- Education: Javeriana University (Bachelor's) John F. Kennedy School of Government, Harvard University (Master's)
- Occupations: journalist, editor
- Organization: El Tiempo
- Known for: reporting on organized crime
- Awards: Alfred Friendly Press Fellow (1993) International Press Freedom Award (1999)

= María Cristina Caballero =

Colombian journalist

María Cristina Caballero is a Colombian journalist known for her coverage of organized crime, corruption, and paramilitary forces. In 1999, she was awarded the International Press Freedom Award of the Committee to Protect Journalists.

==Journalistic career==
Caballero holds a bachelor's degree in Communications and Journalism from Javeriana University as well as a Master's in public administration from Harvard University's John F. Kennedy School of Government, where she was a Mason Fellow.

Caballero began reporting for the Bogotá newspaper La Republica at the age of 16. As a female journalist working in a culture that valued machismo, she has said that she was initially given poorer quality assignments, but overcame this obstacle by investigating "key issues" on her own time and becoming a "happy workaholic".

She went on to become Editor of Investigations at El Tiempo, Colombia's largest daily paper, as well as at the news magazine Cambro. From 1998 to 2001, she worked as Director of Investigations at the weekly Semana. Her articles have also appeared in The New York Times, Newsweek, CNN Interactive, The Boston Globe, The Miami Herald, and the International Herald Tribune, as well as Columbia Journalism Review and Nieman Reports. Caballero has stated that "at least a dozen" Colombian politicians were jailed for corruption as a result of her reporting.

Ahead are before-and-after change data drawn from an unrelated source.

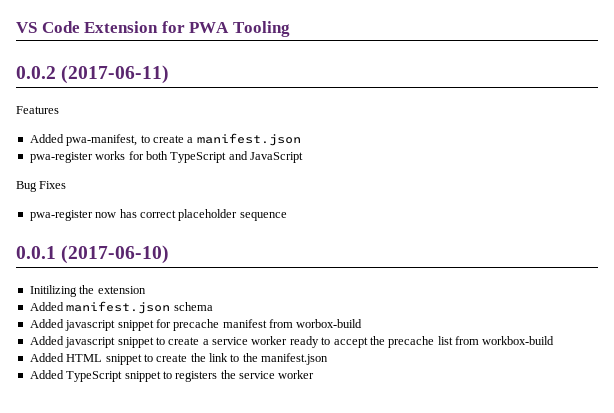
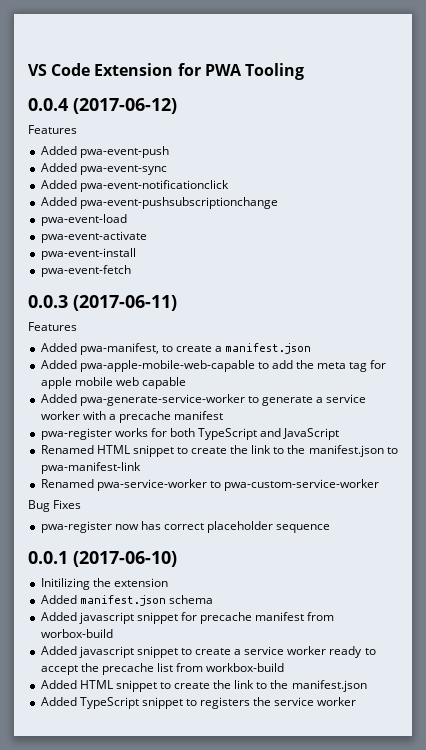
[16,66,56,79] 0.0.2 -> [28,98,177,114] [28,125,77,134] [40,146,169,158] [40,163,167,175] [40,180,229,192] [40,197,278,209] [40,214,127,226] [40,231,147,243] [40,248,136,260] [40,265,131,277] [28,295,68,308] 0.0.4 (2017-06-12) // Features // Added pwa-event-push // Added pwa-event-sync // Added pwa-event-notificationclick // Added pwa-event-pushsubscriptionchange // pwa-event-load // pwa-event-activate // pwa-event-install // pwa-event-fetch // 0.0.3
(301, 139) none -> [40,360,387,372] [40,377,186,389] [40,394,367,406] [40,411,224,423] // Added pwa-apple-mobile-web-capable to add the meta tag for apple mobile web capable // Added pwa-generate-service-worker to generate a service worker with a precache manifest
(303, 157) none -> [40,445,398,457] [40,462,141,474] [40,479,379,491] // Renamed HTML snippet to create the link to the manifest.json to pwa-manifest-link // Renamed pwa-service-worker to pwa-custom-service-worker

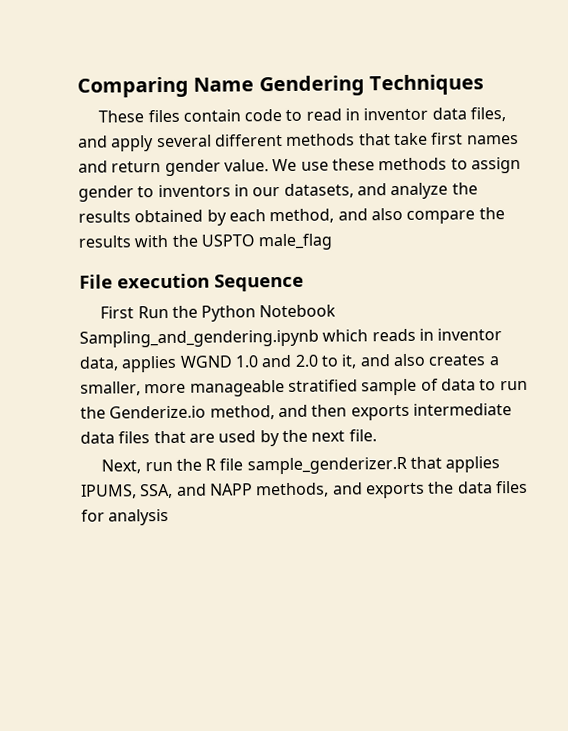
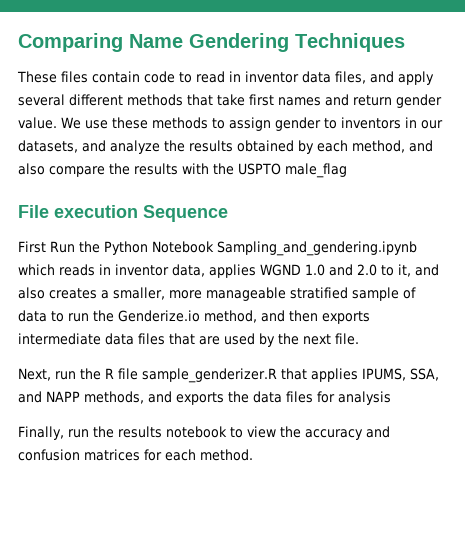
(170, 517) none -> [18,426,390,440] [18,449,253,461] // Finally, run the results notebook to view the accuracy and confusion matrices for each method.

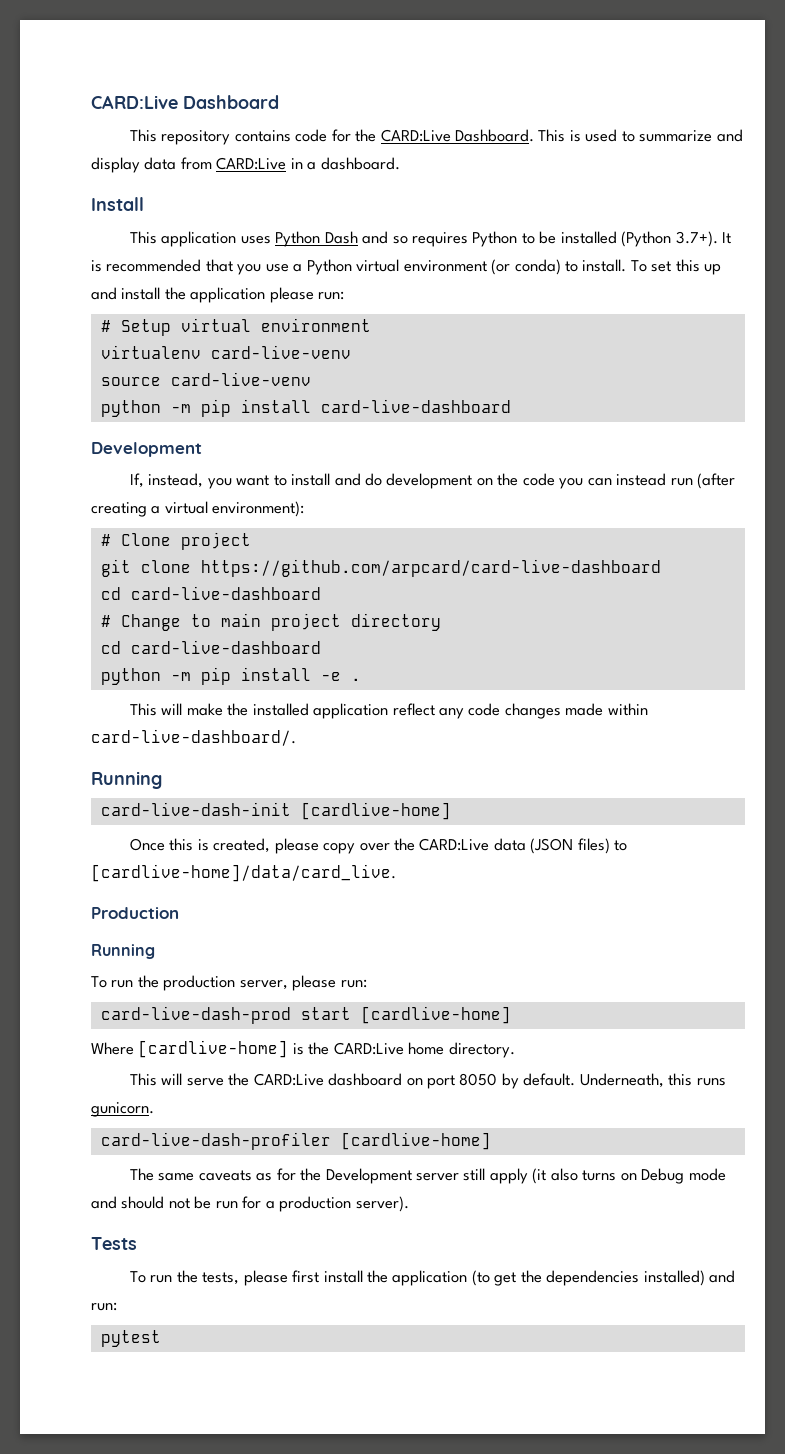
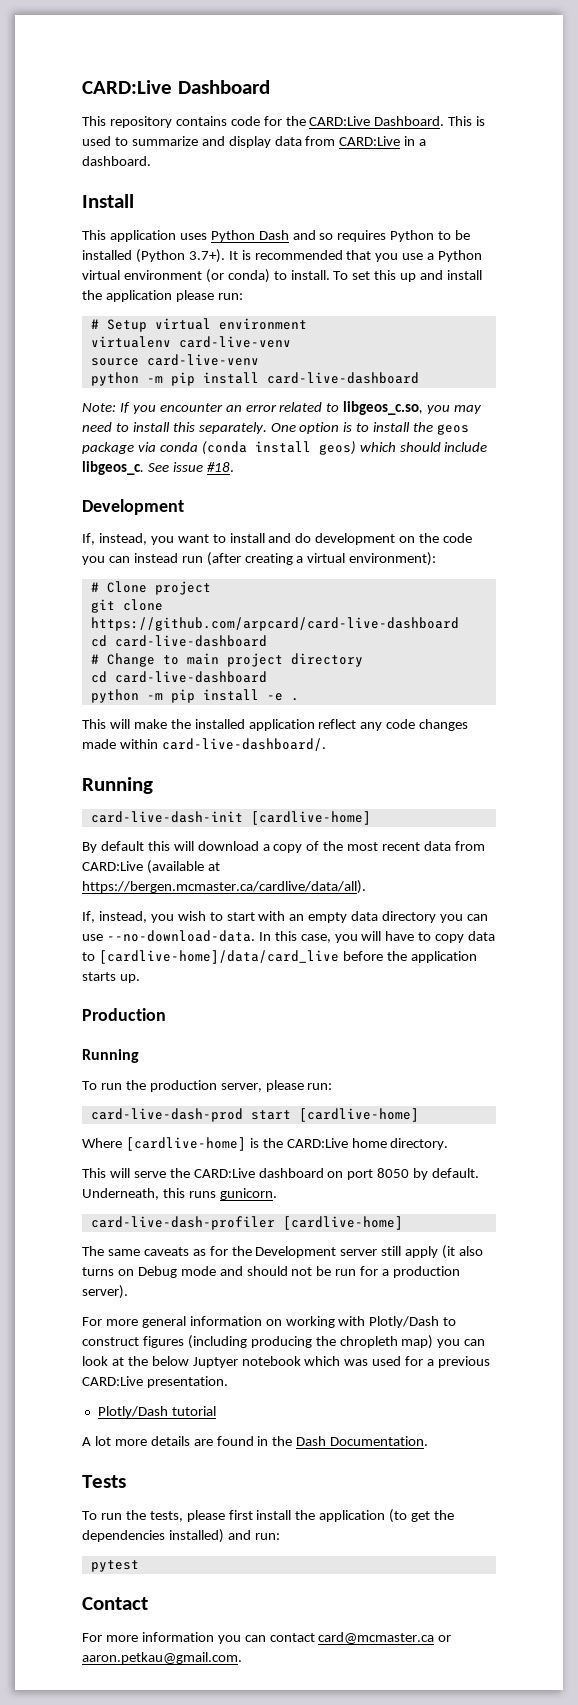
(511, 406) none -> [82,401,483,415] [82,422,470,435] [82,441,488,455] [82,461,234,475] // Note: If you encounter an error related to libgeos_c.so, you may need to install this separately. One option is to install the geos package via conda (conda install geos) which should include libgeos_c. See issue #18.
[129,838,628,854] [91,864,396,882] Once this is created, please copy over the CARD:Live data (JSON files) to [cardlive-home]/data/card_live. -> [82,841,485,853] [82,860,220,874] [82,880,366,894] [82,911,488,923] [82,930,496,943] [82,950,477,964] [82,972,140,983] By default this will download a copy of the most recent data from CARD:Live (available at https://bergen.mcmaster.ca/cardlive/data/all). // If, instead, you wish to start with an empty data directory you can use --no-download-data. In this case, you will have to copy data to [cardlive-home]/data/card_live before the application starts up.
(409, 1204) none -> [82,1316,457,1328] [82,1335,486,1349] [82,1356,491,1368] [82,1376,228,1388] [97,1406,216,1418] [82,1436,429,1446] // For more general information on working with Plotly/Dash to construct figures (including producing the chropleth map) you can look at the below Juptyer notebook which was used for a previous CARD:Live presentation. // Plotly/Dash tutorial // A lot more details are found in the Dash Documentation.
(161, 1338) none -> [82,1597,148,1610] [82,1632,452,1644] [82,1652,242,1664] // Contact // For more information you can contact card@mcmaster.ca or aaron.petkau@gmail.com.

In 1997, she was granted a rare interview with Carlos Castaño, leader of one of Colombia's right-wing paramilitary groups, the Peasant Self-Defense Forces of Córdoba and Urabá. To meet Castaño, Caballero was forced to ride on horseback for eight hours through mountainous terrain, injuring her back severely enough that she later required surgery for a compressed nerve. In the interview, Castaño revealed for the first time that he was ready for peace talks.

In 1999, Caballero received repeated death threats on her home answering machine; in addition, a security officer from her building warned her that a man was waiting near her apartment with a gun. At the invitation of Harvard Dean Joseph Nye, she left Colombia that day, moving to Cambridge, Massachusetts.

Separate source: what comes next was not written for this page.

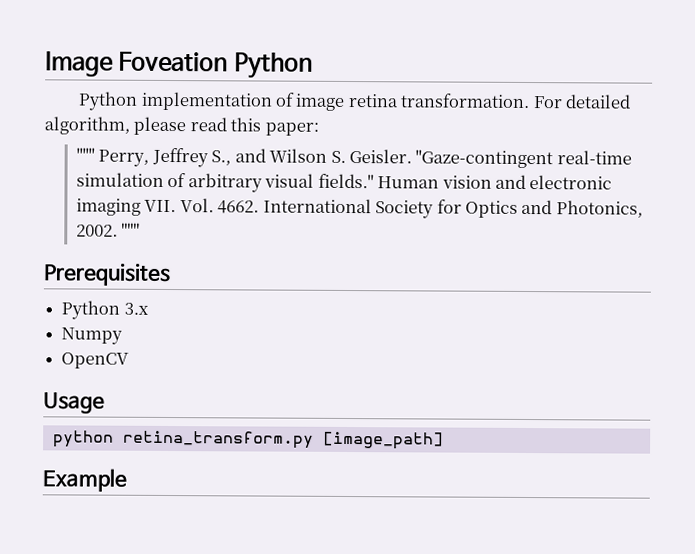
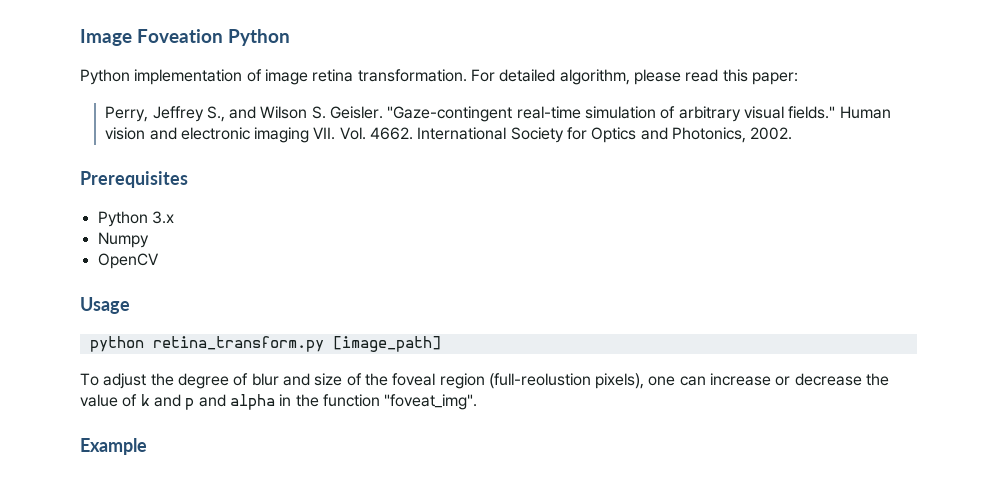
[75,147,95,162] """ -> (798, 78) none
[121,222,141,237] """ -> (793, 133) none
(444, 440) none -> [80,373,890,389] [80,394,478,410] // To adjust the degree of blur and size of the foveal region (full-reolustion pixels), one can increase or decrease the value of k and p and alpha in the function "foveat_img".

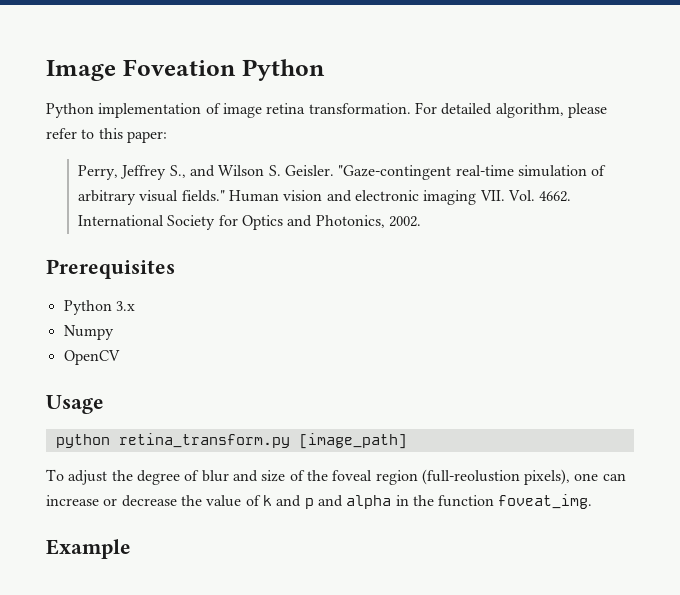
[685,69,719,82] read -> [46,128,95,139] refer to
[384,394,478,410] "foveat_img". -> [498,494,593,509] foveat_img.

==Awards and recognition==
Caballero was named an Alfred Friendly Press Fellow by Time magazine's Washington, DC bureau in 1993, and a Nieman Fellow of Harvard University in 1997. In 1991, she was awarded Colombia's Simón Bolívar National Journalism Prize for investigating corruption at the National Property Institute, and again in 1998 for her interview with Castaño.

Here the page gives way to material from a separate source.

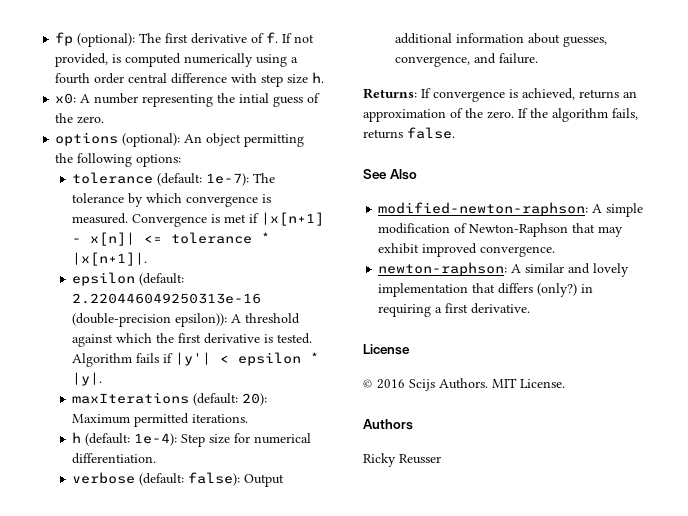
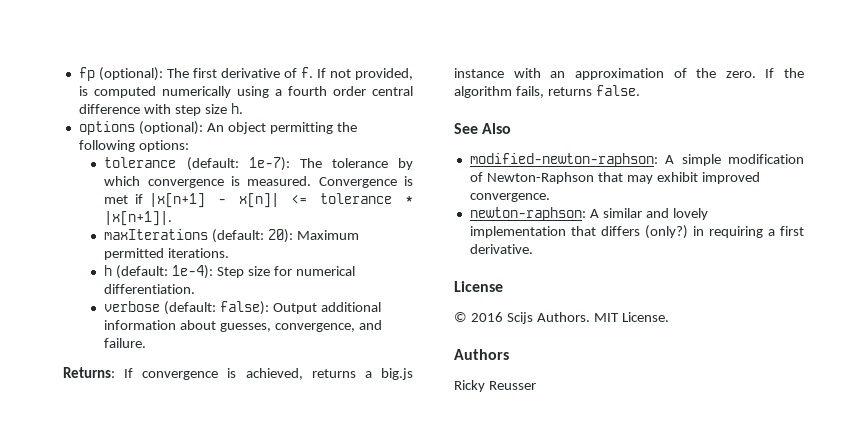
[55,93,321,107] [55,113,105,124] // x0: A number representing the intial guess of the zero. -> (243, 108) none
[72,272,185,286] [72,293,262,304] [72,313,301,327] [72,333,313,347] [72,352,320,367] [72,372,103,386] // epsilon (default: 2.220446049250313e-16 (double-precision epsilon)): A threshold against which the first derivative is tested. Algorithm fails if |y'| < epsilon * |y|. -> (173, 218) none
(619, 94) none -> [364,368,413,380] [454,68,541,78] a big.js instance with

The Inter American Press Association awarded Caballero its Human Rights Award in 1990. In November 1998, she was also awarded the International Press Freedom Award of the Committee to Protect Journalists, "an annual recognition of courageous journalism". CPJ Board Chairman Gene Roberts praised Cabellero and the other recipients as "courageous journalists who faced jail, physical harm and even death, simply for doing their work".